And speaking of Tony, he continues to amaze me... and I'm not easily amazed. He could've just mailed it in this year and basked in the glory of last year's world championship. He would probably be the last person on earth to do that. I love the intensity and the fire that he brings to each outing. I feel like he's managing as if his job was on the line. I like that. It keeps everybody on their toes, and I think it gets us maximum effort from every player. The way he brings his game face night in, night out is what causes me to believe that this team is not yet done. That maybe they have a chance in the second half. But, as I said before... I'm an optimist!!!

What else would I like to see?

How 'bout calling up Rick Ankiel from AAA? I know he's outta options (if you're impaired like me, that means that he would have to clear waivers if they sent him back to Memphis again, which means any team could virtually pick him up if he's sent back to the farm), and there is the fear that he's not ready yet.
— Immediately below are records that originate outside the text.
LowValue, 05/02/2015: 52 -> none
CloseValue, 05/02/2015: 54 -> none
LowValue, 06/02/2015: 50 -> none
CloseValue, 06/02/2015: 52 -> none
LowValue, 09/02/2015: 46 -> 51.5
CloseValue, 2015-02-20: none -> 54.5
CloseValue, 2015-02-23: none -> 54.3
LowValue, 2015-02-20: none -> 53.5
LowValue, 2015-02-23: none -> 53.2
On the other hand, have you taken a good, close look at our outfield lately? How could Ankiel hurt it? He's hit something like 23 dingers down on the farm, and the last time I looked, our high-water mark was 16... I say we could use a few more long balls. Will he ever be hotter than he is right now? Don't we need the invigoration of some new blood? That's my opinion... What's yours?

Send me some thoughts at and I'll post your comments in an upcoming follow-up.
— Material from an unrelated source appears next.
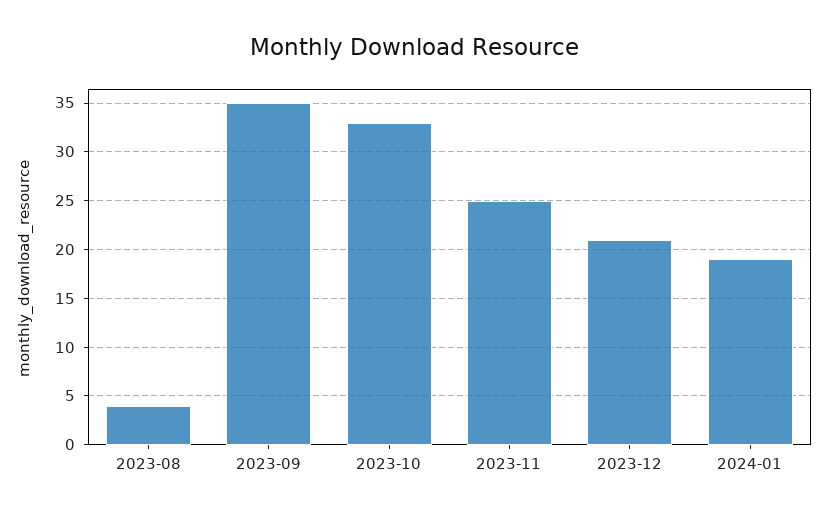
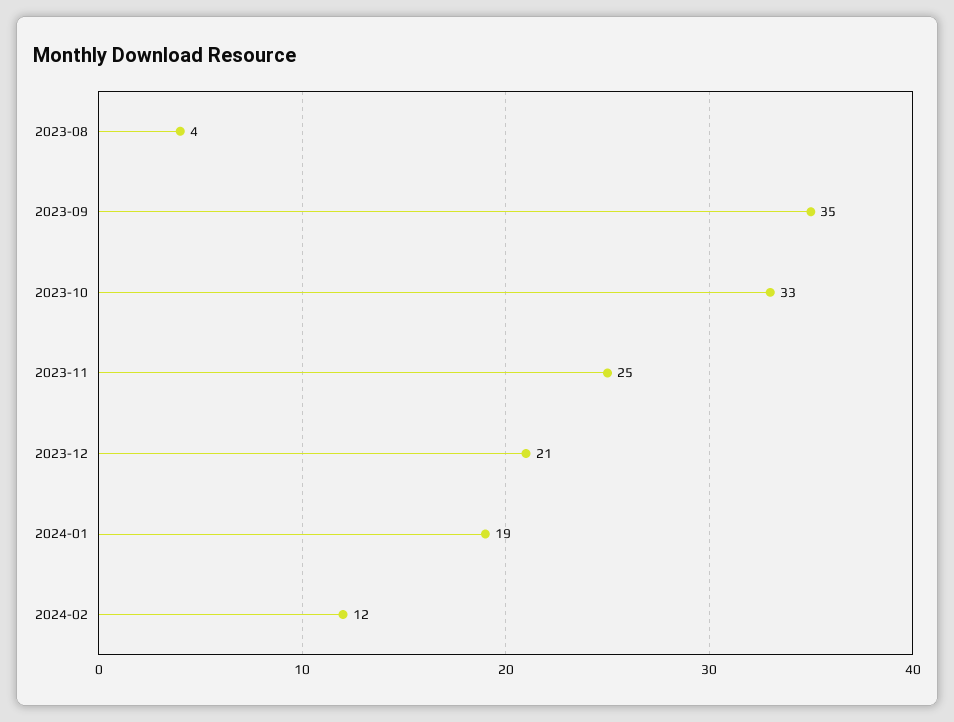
2024-02: none -> 12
I obviously don't follow the Cubs as closely as I watch the Redbirds. But of course that wouldn't stop me from handing out the grades (I wasn't paying all that close attention to my teachers in school either, and it never stopped them from dishing out my grades). Overall, after a ploddingly slow start, my current grade for the Cubs would have to be a B.

And that's pretty good when you consider how lackluster they were for most of the first six weeks of the season. The rest of the grades would go something like this:

  • Starters: B

  • Everyday lineup: B

  • Bullpen: C-

  • Bench: C

  • Managing: A-

Grader comments:

I think that the Cubs may have as good or better starting corps as the Brewers. If they can get any help from the farm, or more likely, pick up a veteran hurler before the trading deadline, they could position themselves nicely. If Zambrano heats up during the heat of the summer and the rest of the staff is just solid, not spectacular, the Cubbies should be in the thick of things in the NL Central. After a start that had me wondering if the Cubs were a new franchise in Alaska (my coy way of saying that they had a cold -- no, a frigid -- start) the starting lineup seems like it is really gellin' like Magellan lately. Soriano caught fire and the rest of the team followed suit. I look for that to continue.

[to top of second column]

I do have concerns about their pen. It just seems to me that if you get into their pen, you always have a chance to bring Chicago down. That has to change in the second half for the Cubs to make some noise. Their bench doesn't do a lot for me either. Bringing up some of their kids and making final decisions at positions like shortstop seemed to right the ship for the young bears. I just don't shake in my boots thinking that there are several killer bats ready to win games late for the Cubs. Any boost that they can get deep in the roster may make the difference between winning the division and going back to the drawing board.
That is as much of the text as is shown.